The Committee, in its discretion, may also grant dividend equivalents
rights with respect to earned but unpaid Performance Shares as evidenced by the
applicable Award Agreement. Performance Shares shall not have any voting
rights.
9.4 TERMINATION OF EMPLOYMENT. Each Performance Share Award Agreement
shall set forth the extent to which the Participant shall have the right to
receive unearned Performance Shares following termination of the Participant's
employment with the Company and its Subsidiaries. Such provisions shall be
determined in the sole discretion of the Committee, shall be included in the
Award Agreements entered into with Participants, need not be uniform among all
Performance Shares awarded pursuant to the Plan, and may reflect distinctions
based on the reasons of termination of employment.
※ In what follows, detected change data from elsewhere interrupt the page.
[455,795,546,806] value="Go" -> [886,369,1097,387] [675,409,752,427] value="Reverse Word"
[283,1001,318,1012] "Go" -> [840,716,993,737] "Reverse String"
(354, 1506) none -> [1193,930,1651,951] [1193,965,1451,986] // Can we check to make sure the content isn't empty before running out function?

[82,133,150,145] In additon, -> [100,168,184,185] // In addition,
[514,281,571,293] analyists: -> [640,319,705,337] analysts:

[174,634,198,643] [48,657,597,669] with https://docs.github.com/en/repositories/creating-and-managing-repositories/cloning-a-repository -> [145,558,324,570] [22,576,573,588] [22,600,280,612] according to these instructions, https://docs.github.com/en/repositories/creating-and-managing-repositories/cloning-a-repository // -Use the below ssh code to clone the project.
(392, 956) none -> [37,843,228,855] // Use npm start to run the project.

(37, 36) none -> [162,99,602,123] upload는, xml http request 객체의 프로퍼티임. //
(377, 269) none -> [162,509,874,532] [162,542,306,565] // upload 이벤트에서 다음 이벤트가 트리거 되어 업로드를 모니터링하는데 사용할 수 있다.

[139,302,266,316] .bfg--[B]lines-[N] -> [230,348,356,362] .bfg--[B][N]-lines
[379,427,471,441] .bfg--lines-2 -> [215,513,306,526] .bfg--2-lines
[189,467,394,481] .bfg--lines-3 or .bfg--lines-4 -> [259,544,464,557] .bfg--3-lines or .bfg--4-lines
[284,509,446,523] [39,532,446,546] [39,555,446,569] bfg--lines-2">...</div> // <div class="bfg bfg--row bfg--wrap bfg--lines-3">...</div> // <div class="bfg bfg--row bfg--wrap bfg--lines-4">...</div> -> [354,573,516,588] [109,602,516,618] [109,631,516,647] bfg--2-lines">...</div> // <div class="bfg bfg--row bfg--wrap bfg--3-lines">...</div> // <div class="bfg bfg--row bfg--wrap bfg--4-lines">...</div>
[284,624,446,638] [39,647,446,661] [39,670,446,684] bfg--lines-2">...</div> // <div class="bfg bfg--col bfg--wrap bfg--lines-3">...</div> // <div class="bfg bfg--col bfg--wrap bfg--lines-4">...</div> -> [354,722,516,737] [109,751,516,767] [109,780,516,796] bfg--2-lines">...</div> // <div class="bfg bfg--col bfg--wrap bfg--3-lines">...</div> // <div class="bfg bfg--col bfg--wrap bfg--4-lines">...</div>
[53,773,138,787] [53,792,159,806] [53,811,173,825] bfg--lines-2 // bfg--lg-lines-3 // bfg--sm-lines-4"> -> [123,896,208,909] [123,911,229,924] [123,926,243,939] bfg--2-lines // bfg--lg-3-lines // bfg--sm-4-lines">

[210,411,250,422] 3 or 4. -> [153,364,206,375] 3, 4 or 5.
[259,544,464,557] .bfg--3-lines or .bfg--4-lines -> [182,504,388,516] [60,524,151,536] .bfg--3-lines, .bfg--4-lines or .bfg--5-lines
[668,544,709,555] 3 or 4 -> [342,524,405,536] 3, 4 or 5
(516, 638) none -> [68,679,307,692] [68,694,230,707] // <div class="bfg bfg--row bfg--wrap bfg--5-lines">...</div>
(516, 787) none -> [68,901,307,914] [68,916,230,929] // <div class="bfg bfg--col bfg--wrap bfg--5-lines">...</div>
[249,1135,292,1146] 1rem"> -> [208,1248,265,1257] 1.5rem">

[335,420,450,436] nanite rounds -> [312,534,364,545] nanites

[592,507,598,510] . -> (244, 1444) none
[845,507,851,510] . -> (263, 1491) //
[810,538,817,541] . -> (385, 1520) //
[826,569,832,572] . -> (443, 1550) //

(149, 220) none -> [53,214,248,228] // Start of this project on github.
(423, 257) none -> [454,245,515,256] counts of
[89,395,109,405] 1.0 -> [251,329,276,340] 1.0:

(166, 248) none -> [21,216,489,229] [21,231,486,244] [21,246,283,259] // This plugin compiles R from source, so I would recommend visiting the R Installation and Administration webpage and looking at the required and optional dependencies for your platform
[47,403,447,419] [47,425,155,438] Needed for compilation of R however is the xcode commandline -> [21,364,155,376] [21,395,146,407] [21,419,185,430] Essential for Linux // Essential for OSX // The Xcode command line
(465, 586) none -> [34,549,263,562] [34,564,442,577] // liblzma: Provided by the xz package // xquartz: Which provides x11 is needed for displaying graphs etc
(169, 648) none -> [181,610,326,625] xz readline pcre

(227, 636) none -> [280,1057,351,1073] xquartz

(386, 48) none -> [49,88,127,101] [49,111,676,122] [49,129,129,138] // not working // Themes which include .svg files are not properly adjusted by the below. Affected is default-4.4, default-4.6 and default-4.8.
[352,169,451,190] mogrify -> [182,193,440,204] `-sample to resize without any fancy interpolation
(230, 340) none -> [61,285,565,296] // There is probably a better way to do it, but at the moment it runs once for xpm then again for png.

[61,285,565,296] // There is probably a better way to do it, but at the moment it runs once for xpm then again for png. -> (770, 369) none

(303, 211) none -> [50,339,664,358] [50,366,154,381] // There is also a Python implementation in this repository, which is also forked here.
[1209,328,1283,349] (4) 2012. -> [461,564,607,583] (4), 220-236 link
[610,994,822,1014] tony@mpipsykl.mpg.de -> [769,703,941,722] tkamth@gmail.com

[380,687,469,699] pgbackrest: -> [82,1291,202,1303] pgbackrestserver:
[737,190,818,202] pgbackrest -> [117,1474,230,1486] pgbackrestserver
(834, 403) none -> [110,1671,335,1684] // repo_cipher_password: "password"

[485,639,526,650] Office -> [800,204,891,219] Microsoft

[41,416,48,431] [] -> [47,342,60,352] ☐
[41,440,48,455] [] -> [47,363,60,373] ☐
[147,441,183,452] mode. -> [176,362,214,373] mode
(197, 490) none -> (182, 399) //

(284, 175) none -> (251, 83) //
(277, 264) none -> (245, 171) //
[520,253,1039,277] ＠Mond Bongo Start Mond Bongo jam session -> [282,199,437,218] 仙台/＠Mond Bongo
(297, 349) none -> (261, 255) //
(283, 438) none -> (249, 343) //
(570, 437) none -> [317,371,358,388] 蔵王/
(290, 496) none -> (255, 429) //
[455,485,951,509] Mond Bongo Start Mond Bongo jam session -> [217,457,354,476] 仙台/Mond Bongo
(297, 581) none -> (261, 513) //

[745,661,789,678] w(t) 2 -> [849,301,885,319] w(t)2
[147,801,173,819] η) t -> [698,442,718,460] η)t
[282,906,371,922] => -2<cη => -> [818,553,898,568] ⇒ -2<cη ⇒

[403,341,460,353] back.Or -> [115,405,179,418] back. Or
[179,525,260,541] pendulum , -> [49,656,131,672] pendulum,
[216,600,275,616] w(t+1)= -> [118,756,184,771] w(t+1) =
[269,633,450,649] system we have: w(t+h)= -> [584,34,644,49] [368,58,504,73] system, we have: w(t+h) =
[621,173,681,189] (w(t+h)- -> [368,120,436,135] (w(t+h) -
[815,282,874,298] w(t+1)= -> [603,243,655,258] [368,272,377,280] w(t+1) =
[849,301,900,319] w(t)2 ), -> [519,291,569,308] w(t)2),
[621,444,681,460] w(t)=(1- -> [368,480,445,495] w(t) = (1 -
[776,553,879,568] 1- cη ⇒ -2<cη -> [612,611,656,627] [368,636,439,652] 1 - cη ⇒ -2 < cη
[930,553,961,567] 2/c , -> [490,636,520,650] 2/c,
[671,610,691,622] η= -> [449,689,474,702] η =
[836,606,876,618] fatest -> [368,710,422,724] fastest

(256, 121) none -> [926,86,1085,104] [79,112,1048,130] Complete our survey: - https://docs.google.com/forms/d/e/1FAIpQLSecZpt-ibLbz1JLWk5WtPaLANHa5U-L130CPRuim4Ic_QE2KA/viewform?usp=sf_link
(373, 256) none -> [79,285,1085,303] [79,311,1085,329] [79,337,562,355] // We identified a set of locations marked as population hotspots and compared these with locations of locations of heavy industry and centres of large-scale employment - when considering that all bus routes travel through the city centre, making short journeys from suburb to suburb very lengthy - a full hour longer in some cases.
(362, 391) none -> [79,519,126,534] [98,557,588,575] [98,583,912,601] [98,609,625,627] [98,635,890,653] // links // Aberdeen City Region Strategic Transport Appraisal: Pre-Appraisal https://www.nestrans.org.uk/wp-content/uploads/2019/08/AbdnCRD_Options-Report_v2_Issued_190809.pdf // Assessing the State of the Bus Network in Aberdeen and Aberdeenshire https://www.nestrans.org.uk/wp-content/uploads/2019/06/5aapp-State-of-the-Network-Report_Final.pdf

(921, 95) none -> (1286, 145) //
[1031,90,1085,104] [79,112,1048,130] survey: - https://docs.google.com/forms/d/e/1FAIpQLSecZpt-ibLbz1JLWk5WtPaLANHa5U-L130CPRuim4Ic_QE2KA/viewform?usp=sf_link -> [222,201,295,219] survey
In amplification but not
limitation of the foregoing, in the case of an award of Performance Shares to a
Named Executive Officer which is intended to qualify for the Performance-Based
Exception, the Award Agreement may provide that such Performance Shares may
become payable in the event of a termination of employment by reason of death,
Disability or Change in Control, such payment not to occur before attainment of
the related performance goal.
9.5 NONTRANSFERABILITY. Except as otherwise provided in a Participant's
Award Agreement, Performance Shares may not be sold, transferred, pledged,
assigned, or otherwise alienated or hypothecated, other than by will or by the
laws of descent and distribution. Further, except as otherwise provided in a
Participant's Award Agreement, a Participant's rights under the Plan shall be
exercisable during the Participant's lifetime only by the Participant.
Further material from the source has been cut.